Thursday, April 24, 2008

Stamp on Tagore's India genetic map blurs lines




Stamp on Tagore’s India Genetic map blurs lines

G.S. MUDUR (Telegraph, Kolkata, 25 April 2008)


New Delhi, April 24: A mammoth effort to analyse genetic variations across Indian populations has blurred the lines that separate caste and religious groups, kindling memories of a 98-year-old verse from Rabindranath Tagore.

The Indian Genome Variation (IGV) project analysed 75 genes from 1,871 people drawn from 55 diverse caste, religious and tribal communities. Scientists also expect the project to throw light on how genes influence diseases, susceptibility to infections, and response to medicines.

The study by a consortium of six Council of Scientific and Industrial Research (CSIR) laboratories and the Indian Statistical Institute, Calcutta, has provided the strongest genetic evidence yet to suggest that several populations have intermingled in India over the centuries.

Dravidian lineages have mixed with Indo-Europeans, Austroasiatics have mingled with Dravidians, and bridge populations in central India are blends of Dravidian, Indo-European and Himalayan groups.

“When people move, genes move with them,” said Partha Mazumder, a senior project scientist at the statistical institute in Calcutta. “Genes carried by migrating humans cluster into groups, and different populations acquire some genetic distinctiveness.”
The scientists consider some of the findings about genetic proximity and disease risk data as so sensitive that they have decided not to make the identities of the communities public — for now.

“We had intense debates on whether to reveal the names of communities,” said Mitali Mukerjee, project coordinator at the Institute of Genomics and Integrative Biology (IGIB), New Delhi.

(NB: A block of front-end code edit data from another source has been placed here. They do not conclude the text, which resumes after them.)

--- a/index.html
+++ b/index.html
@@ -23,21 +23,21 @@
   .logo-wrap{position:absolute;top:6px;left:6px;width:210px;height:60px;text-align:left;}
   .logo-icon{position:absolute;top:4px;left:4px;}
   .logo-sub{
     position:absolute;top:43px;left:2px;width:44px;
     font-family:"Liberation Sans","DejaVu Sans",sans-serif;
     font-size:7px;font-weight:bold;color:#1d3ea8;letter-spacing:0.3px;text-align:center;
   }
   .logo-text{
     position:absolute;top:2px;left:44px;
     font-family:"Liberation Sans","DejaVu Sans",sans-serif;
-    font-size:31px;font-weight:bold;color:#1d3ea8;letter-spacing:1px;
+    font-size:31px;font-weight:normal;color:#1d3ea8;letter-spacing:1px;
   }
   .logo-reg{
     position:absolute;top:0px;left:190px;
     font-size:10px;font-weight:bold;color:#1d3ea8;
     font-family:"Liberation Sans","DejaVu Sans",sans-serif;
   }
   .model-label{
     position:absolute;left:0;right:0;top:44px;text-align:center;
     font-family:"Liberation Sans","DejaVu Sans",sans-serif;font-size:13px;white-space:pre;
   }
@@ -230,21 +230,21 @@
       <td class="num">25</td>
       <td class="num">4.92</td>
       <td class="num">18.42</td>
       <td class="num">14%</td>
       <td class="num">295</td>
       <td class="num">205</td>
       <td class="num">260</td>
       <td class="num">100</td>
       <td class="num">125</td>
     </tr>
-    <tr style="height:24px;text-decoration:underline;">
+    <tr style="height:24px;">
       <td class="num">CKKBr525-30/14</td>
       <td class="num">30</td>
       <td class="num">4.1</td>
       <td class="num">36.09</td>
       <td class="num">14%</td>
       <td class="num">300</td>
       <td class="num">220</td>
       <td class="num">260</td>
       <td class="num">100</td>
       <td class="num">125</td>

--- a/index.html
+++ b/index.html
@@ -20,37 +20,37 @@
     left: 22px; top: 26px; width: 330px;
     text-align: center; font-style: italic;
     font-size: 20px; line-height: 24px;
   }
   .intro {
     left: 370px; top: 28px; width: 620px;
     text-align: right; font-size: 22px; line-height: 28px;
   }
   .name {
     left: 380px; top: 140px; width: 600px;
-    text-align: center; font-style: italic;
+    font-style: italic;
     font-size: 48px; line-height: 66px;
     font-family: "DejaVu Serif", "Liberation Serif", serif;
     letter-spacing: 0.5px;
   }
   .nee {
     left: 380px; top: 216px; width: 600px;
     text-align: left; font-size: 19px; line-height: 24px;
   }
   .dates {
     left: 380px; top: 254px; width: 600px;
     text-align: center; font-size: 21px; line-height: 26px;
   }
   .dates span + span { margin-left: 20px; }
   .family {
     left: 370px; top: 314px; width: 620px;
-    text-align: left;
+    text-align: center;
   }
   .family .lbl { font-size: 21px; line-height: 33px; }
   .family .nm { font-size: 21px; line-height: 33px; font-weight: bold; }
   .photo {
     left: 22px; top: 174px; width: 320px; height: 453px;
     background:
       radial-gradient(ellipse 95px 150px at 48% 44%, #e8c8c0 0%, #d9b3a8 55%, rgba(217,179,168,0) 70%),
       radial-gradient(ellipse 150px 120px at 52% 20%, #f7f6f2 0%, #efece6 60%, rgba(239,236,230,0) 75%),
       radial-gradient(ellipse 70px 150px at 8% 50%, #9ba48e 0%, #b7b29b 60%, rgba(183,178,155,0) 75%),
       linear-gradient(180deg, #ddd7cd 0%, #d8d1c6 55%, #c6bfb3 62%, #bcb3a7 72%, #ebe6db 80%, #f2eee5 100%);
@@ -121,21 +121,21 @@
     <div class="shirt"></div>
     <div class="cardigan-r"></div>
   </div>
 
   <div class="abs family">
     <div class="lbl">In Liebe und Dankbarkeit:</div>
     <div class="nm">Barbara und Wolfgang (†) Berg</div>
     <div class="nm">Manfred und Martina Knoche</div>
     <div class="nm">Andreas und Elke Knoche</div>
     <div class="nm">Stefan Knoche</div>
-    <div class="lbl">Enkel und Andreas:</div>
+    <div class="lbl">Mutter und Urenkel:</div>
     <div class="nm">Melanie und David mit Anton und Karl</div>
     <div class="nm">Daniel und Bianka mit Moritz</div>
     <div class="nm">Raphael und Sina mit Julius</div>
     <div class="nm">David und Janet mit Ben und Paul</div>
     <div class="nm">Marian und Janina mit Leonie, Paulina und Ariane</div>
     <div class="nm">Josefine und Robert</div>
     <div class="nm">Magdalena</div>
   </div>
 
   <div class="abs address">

“I don’t think scientists are prepared yet to understand the full social ramifications if such information is made public,” Mukerjee told The Telegraph. “For medical applications, we don’t need names. Data about disease susceptibility genes will be made available to doctors and researchers,” she said.

The study, published this month in the Journal of Genetics, has shown that some Hindu caste groups are genetically closer to Muslims in the same geographical region than to their own caste cousins elsewhere in India.

The findings show differences between caste and tribal populations, but researchers believe this is because of the ancestry and relative isolation of tribal groups.

“The social hierarchy of caste groups is not fully reflected in their genetic profile,” said Mazumder, who’s been trying to use genetics to piece together migratory histories of populations.

The analysis has also indicated that Kashmiri Pandits and Kashmiri Muslims are genetically similar and share genetic similarities with Dravidian groups. It has also shown that some Dravidian-speaking population groups in south India have Indo-European lineage.

“This opens up a number of intriguing questions about the ancestry and movement of Dravidian populations,” Mukerjee said.

“The map we’ve got shows a remarkable coincidence with what Tagore appeared to have sensed,” said Samir Brahmachari, the director-general of the CSIR, who, as former director of the IGIB, served as project chairman.

Brahmachari said the study results stirred his memories of Tagore’s 1910 poem Bharat-tirtha that has the lines: Aryan and non-Aryan, Dravidian and Chinese... Pathan, Mughal/All have merged into one body.…

The study of genetic variations can help determine risk to disease and infections and even response to drugs.

The analysis has shown that a genetic mutation called CCR5 which provides natural protection to individuals from infection with HIV is not present or is present in low frequency in most Indian populations

In the coming months, scientists hope to use genetic variation studies to understand how genes influence risk of a range of diseases — malaria to diabetes to brain disorders.

“We don’t want to label communities as carriers of disease-related genes nor do we want to raise false alarms,” said Saman Habib, a project scientist at the Central Drug Research Institute, Lucknow, who plans to use the data to find out why different populations respond differently to malaria.